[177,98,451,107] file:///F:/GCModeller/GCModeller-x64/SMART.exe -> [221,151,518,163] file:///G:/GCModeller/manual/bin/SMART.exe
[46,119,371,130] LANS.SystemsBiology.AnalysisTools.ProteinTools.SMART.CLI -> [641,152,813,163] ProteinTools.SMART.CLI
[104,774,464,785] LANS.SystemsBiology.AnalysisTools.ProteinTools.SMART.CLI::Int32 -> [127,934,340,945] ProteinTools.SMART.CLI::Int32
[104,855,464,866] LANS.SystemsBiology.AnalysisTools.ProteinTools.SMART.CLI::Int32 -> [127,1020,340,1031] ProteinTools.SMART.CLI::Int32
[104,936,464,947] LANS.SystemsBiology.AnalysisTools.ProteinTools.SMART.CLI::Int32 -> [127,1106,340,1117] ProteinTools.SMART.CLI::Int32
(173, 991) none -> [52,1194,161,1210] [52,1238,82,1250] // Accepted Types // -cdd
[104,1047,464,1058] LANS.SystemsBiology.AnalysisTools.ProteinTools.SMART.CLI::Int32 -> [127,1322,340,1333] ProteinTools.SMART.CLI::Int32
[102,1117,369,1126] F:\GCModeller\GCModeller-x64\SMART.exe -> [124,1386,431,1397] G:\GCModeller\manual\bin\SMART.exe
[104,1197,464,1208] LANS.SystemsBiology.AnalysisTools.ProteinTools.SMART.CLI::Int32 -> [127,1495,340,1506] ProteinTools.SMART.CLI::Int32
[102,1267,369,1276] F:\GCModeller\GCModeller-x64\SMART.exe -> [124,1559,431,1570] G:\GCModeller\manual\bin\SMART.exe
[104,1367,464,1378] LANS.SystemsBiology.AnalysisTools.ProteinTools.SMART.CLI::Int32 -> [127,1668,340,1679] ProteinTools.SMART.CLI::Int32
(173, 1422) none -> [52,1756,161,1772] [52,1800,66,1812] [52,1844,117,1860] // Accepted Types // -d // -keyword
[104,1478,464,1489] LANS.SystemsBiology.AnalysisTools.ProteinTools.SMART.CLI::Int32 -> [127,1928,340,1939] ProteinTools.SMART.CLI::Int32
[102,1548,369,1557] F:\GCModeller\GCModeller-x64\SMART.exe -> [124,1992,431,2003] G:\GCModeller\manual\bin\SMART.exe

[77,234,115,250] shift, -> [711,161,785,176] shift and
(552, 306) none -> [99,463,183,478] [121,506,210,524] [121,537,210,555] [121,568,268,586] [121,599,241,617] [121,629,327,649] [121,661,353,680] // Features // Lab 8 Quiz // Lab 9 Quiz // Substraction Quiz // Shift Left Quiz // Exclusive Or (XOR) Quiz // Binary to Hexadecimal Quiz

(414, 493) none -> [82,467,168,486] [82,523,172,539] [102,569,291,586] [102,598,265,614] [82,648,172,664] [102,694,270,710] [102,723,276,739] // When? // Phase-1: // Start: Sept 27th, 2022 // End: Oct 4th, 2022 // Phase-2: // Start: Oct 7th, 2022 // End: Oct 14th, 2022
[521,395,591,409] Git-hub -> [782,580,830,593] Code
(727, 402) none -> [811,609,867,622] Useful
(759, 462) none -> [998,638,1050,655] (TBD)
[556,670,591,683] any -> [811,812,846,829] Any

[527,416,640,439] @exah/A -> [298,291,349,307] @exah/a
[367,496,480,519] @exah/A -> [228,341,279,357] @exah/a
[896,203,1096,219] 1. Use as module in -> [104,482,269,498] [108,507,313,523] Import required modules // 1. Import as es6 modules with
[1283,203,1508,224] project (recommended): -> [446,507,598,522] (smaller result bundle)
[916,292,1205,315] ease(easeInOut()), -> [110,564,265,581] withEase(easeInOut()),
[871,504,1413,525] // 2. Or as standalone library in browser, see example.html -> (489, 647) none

> _Task prompt_
Look above for the line with "[102,1117,369,1126] F:\GCModeller\GCModeller-x64\SMART.exe ->" and the line with "(552, 306) none", and reproduce exactly those two lines plus every line between, nothing more.

> _Task result_
[102,1117,369,1126] F:\GCModeller\GCModeller-x64\SMART.exe -> [124,1386,431,1397] G:\GCModeller\manual\bin\SMART.exe
[104,1197,464,1208] LANS.SystemsBiology.AnalysisTools.ProteinTools.SMART.CLI::Int32 -> [127,1495,340,1506] ProteinTools.SMART.CLI::Int32
[102,1267,369,1276] F:\GCModeller\GCModeller-x64\SMART.exe -> [124,1559,431,1570] G:\GCModeller\manual\bin\SMART.exe
[104,1367,464,1378] LANS.SystemsBiology.AnalysisTools.ProteinTools.SMART.CLI::Int32 -> [127,1668,340,1679] ProteinTools.SMART.CLI::Int32
(173, 1422) none -> [52,1756,161,1772] [52,1800,66,1812] [52,1844,117,1860] // Accepted Types // -d // -keyword
[104,1478,464,1489] LANS.SystemsBiology.AnalysisTools.ProteinTools.SMART.CLI::Int32 -> [127,1928,340,1939] ProteinTools.SMART.CLI::Int32
[102,1548,369,1557] F:\GCModeller\GCModeller-x64\SMART.exe -> [124,1992,431,2003] G:\GCModeller\manual\bin\SMART.exe

[77,234,115,250] shift, -> [711,161,785,176] shift and
(552, 306) none -> [99,463,183,478] [121,506,210,524] [121,537,210,555] [121,568,268,586] [121,599,241,617] [121,629,327,649] [121,661,353,680] // Features // Lab 8 Quiz // Lab 9 Quiz // Substraction Quiz // Shift Left Quiz // Exclusive Or (XOR) Quiz // Binary to Hexadecimal Quiz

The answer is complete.